Come spiegato nel post la legge fino alla sanatoria (tombale in alcune regioni, vedi Sardegna) del novembre / dicembre 2004, permetteva che su un terreno agricolo si potesse posizionare delle strutture mobili, come roulotte, case mobili, carovane...

E' con la nuova legge (testo unico 380) che improvvisamente queste abitazioni sono diventate sanzionabili, senza possibilità di sanare o trovare soluzioni alternative.

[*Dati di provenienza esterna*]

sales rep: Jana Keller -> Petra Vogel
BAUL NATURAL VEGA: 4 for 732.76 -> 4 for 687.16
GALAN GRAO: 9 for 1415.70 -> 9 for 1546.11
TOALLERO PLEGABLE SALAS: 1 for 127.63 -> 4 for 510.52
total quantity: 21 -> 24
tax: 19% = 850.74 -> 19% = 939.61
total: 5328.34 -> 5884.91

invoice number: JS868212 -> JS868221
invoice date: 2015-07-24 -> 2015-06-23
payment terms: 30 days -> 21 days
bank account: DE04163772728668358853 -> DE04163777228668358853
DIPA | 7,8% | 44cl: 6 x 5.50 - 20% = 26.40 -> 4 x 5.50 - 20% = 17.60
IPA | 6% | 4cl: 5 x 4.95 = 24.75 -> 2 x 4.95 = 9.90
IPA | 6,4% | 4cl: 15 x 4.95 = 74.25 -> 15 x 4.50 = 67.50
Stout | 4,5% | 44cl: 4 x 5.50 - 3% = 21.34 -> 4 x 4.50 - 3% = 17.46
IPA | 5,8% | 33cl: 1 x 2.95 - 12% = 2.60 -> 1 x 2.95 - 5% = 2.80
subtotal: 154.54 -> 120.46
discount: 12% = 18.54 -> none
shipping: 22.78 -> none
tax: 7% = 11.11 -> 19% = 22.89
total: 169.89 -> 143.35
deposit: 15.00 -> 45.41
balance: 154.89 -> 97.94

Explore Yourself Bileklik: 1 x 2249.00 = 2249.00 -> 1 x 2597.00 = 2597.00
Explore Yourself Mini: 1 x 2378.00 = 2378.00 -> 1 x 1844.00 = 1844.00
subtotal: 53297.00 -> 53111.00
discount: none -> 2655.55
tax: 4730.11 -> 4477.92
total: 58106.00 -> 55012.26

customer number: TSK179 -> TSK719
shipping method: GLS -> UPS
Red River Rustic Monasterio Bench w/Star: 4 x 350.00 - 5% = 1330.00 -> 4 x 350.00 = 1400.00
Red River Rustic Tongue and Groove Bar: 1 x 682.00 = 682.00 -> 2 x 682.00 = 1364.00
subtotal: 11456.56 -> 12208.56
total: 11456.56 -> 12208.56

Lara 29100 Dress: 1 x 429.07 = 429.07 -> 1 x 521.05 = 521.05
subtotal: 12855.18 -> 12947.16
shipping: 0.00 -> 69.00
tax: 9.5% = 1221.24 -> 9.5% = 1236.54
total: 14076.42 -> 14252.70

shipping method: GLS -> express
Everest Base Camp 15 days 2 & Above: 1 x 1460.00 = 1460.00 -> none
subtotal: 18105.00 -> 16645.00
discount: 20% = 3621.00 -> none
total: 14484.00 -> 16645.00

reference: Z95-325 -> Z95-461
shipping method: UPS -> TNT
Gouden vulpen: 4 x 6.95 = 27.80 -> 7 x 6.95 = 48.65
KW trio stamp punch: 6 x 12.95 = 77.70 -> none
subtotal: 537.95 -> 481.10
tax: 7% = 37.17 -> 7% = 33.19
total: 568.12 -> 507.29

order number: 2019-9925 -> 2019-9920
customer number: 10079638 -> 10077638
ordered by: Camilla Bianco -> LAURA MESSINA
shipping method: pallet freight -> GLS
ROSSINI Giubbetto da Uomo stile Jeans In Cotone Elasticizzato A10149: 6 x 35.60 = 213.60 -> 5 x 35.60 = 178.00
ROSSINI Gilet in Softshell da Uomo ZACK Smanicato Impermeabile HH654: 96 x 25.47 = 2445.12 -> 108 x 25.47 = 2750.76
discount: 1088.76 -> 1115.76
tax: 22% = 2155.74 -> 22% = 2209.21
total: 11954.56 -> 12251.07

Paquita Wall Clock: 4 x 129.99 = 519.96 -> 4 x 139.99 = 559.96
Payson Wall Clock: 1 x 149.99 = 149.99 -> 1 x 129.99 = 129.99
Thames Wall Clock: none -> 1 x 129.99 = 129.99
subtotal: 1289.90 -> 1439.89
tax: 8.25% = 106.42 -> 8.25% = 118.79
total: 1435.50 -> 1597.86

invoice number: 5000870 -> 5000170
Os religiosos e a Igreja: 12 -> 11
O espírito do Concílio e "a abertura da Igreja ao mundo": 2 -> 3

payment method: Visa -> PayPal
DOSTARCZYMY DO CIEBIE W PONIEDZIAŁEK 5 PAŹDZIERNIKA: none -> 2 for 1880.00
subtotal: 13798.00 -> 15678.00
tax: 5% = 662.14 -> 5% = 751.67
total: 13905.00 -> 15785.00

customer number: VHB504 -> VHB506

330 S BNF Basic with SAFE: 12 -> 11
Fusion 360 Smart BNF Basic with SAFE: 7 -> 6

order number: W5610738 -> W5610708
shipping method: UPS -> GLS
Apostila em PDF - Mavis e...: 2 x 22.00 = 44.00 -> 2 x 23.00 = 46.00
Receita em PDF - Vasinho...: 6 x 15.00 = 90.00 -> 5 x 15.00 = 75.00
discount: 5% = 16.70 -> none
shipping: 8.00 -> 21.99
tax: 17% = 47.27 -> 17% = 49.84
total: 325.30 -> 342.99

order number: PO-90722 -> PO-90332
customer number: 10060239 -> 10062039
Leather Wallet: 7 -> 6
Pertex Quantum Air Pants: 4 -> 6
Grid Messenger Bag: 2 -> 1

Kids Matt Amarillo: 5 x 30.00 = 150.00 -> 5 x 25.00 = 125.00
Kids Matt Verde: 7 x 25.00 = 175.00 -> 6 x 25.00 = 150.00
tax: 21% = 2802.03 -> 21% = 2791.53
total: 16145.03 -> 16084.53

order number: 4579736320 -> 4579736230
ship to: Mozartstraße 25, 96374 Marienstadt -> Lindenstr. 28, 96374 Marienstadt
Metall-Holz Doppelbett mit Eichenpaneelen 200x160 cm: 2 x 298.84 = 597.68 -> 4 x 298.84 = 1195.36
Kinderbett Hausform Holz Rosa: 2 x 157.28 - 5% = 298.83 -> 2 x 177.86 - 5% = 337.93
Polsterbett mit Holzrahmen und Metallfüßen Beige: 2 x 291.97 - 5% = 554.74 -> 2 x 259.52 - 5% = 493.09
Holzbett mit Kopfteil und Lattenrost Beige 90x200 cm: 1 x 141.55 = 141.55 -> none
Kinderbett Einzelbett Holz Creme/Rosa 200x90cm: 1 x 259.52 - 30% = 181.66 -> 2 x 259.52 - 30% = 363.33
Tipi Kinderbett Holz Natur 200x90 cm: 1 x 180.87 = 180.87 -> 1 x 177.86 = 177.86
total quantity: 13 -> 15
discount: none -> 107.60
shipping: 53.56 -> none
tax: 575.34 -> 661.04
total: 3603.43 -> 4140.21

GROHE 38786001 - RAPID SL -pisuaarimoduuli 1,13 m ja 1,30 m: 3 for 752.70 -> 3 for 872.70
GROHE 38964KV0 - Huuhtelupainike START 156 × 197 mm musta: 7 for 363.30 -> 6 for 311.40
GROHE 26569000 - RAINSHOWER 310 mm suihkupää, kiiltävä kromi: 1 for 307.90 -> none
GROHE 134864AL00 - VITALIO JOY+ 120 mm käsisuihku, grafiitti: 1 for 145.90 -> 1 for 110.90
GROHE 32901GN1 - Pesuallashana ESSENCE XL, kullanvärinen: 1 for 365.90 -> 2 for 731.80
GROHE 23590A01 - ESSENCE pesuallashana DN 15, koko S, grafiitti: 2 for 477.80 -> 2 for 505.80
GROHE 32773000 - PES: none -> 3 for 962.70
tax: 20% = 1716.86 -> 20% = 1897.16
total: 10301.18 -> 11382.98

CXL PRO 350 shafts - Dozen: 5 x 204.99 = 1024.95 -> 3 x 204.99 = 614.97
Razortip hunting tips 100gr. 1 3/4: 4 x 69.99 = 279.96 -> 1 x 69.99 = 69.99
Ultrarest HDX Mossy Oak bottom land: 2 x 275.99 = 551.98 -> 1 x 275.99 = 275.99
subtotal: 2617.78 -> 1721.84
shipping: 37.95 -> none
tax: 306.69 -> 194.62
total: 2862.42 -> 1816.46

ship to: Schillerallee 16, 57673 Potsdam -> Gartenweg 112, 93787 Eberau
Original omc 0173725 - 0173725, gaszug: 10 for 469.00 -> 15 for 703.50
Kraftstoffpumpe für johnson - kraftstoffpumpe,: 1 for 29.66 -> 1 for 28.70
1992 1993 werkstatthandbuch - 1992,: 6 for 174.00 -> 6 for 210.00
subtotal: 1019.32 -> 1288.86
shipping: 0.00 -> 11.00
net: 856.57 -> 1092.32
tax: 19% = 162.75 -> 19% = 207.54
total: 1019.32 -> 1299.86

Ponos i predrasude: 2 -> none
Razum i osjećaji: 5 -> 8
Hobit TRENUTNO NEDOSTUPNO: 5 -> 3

E comunque non si preoccupi chi i soldi li aveva non si è comprato il terreno agricolo ma il terreno edificabile, come ad esempio Moira Orfei che comunque sul suo terreno vive ancora in carovana.

Anonimo ha detto...

La ringrazio per le risposte.
Trovo singolare che mentre io non posso costruire neppure un capanno per gli attrezzi o che non posso parcheggiare un veicolo(in quanto potrebbe perdere liquidi inquinanti) su un terreno agricolo ci siano "allargamenti" fino a questo punto.
Ma so bene che in italia non sempre siamo tutti uguali.

Carlo Berini ha detto...

Un conto è inquinare... e un conto è un capanno degli attrezzi che fino al 2004 poteva costruire, non lo può più fare con l'entrata in vigore del testo unico 380 + la modifica del titolo v della costituzione che ha delegato alle regioni il potere statale sull'urbanistica. quindi di fatto fanno poi fede le leggi regionali che sono diverse...

Anonimo ha detto...

Guardi, personalmente ho avuto la diffida dal mettere insieme 4 assi di legno per lasciare 4 attrezzi al campo.
Regione Lombardia, però, come le dicevo in Italia non siamo trattati sempre alla stessa maniera.
Ogni "controllore" agisce in maniera differente, ogni comune da indicazioni differenti e così via.
Sulla questione veicoli, non viene consentita la sosta prolungata su terreni agricoli perchè potendo avere delle perdite possono causare alla falda, per evitare ciò bisognerebbe fare trattamenti non realizzabili su un terreno agricolo.